Your assignment:
Below are some entries. Repeat exactly the lines from the one with "NEW FLEX P/" through the one with "ACRILICO TERMOCURABLE COLOR TRANSPARENTE 190", and only those.

BEGIN Data provided

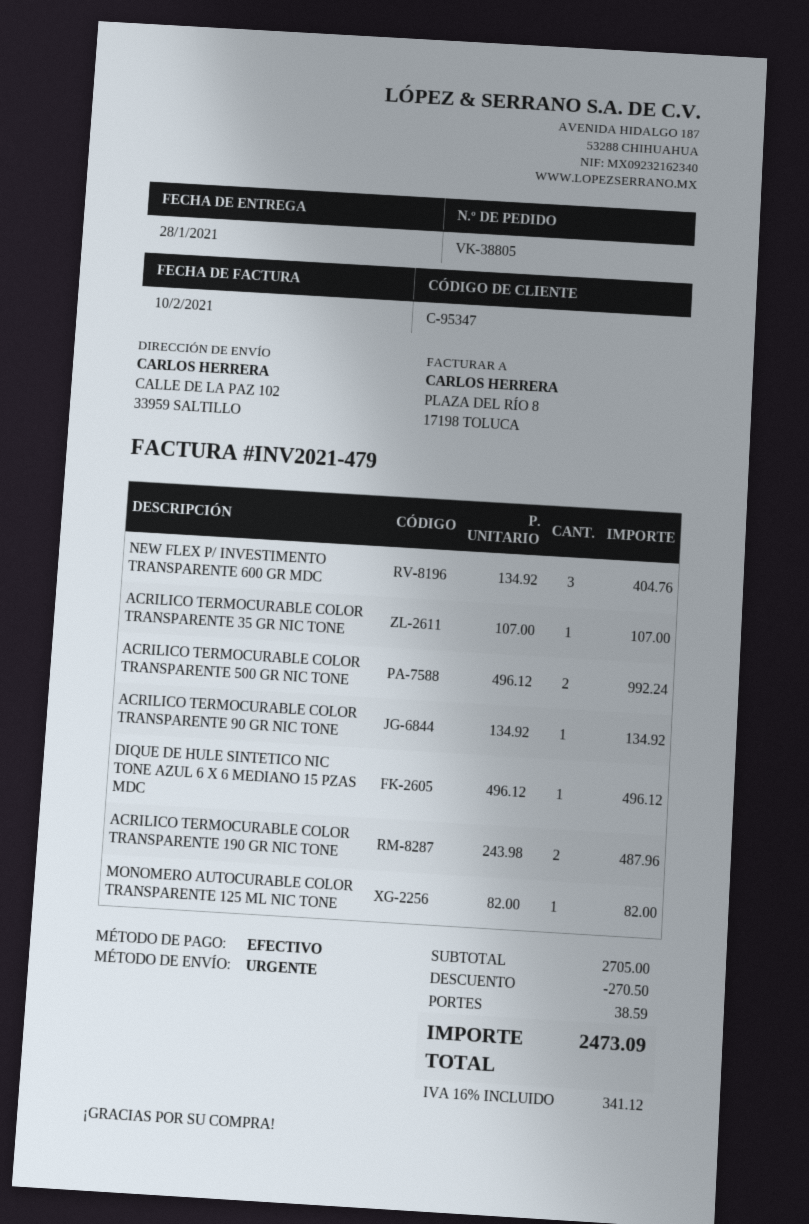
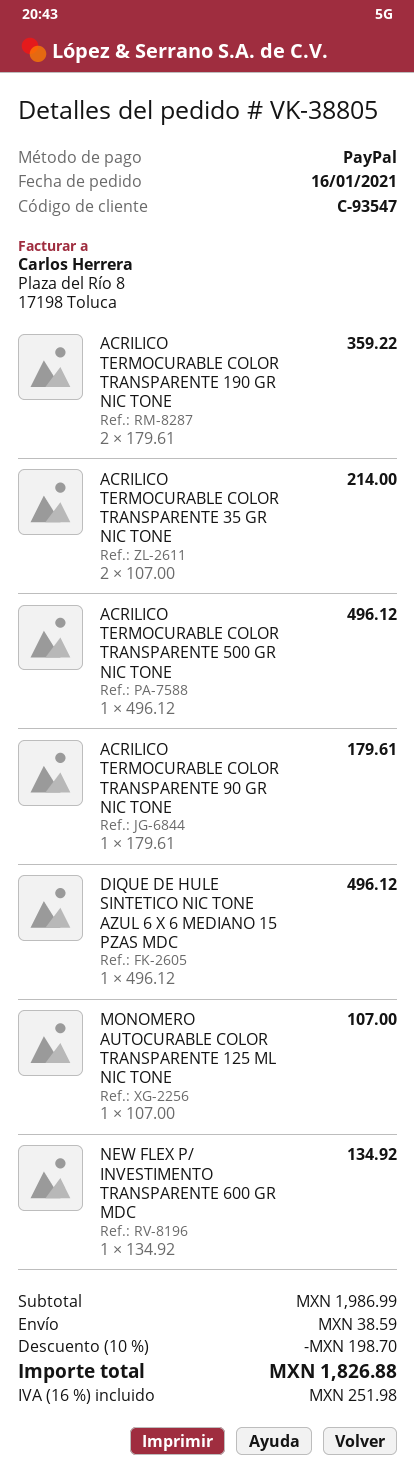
customer number: C-95347 -> C-93547
payment method: cash -> PayPal
NEW FLEX P/ INVESTIMENTO TRANSPARENTE 600 GR MDC: 3 x 134.92 = 404.76 -> 1 x 134.92 = 134.92
ACRILICO TERMOCURABLE COLOR TRANSPARENTE 35 GR NIC TONE: 1 x 107.00 = 107.00 -> 2 x 107.00 = 214.00
ACRILICO TERMOCURABLE COLOR TRANSPARENTE 500 GR NIC TONE: 2 x 496.12 = 992.24 -> 1 x 496.12 = 496.12
ACRILICO TERMOCURABLE COLOR TRANSPARENTE 90 GR NIC TONE: 1 x 134.92 = 134.92 -> 1 x 179.61 = 179.61
ACRILICO TERMOCURABLE COLOR TRANSPARENTE 190 GR NIC TONE: 2 x 243.98 = 487.96 -> 2 x 179.61 = 359.22
MONOMERO AUTOCURABLE COLOR TRANSPARENTE 125 ML NIC TONE: 1 x 82.00 = 82.00 -> 1 x 107.00 = 107.00
subtotal: 2705.00 -> 1986.99
discount: 270.50 -> 198.70
tax: 16% = 341.12 -> 16% = 251.98
total: 2473.09 -> 1826.88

END Data provided

Response area:
NEW FLEX P/ INVESTIMENTO TRANSPARENTE 600 GR MDC: 3 x 134.92 = 404.76 -> 1 x 134.92 = 134.92
ACRILICO TERMOCURABLE COLOR TRANSPARENTE 35 GR NIC TONE: 1 x 107.00 = 107.00 -> 2 x 107.00 = 214.00
ACRILICO TERMOCURABLE COLOR TRANSPARENTE 500 GR NIC TONE: 2 x 496.12 = 992.24 -> 1 x 496.12 = 496.12
ACRILICO TERMOCURABLE COLOR TRANSPARENTE 90 GR NIC TONE: 1 x 134.92 = 134.92 -> 1 x 179.61 = 179.61
ACRILICO TERMOCURABLE COLOR TRANSPARENTE 190 GR NIC TONE: 2 x 243.98 = 487.96 -> 2 x 179.61 = 359.22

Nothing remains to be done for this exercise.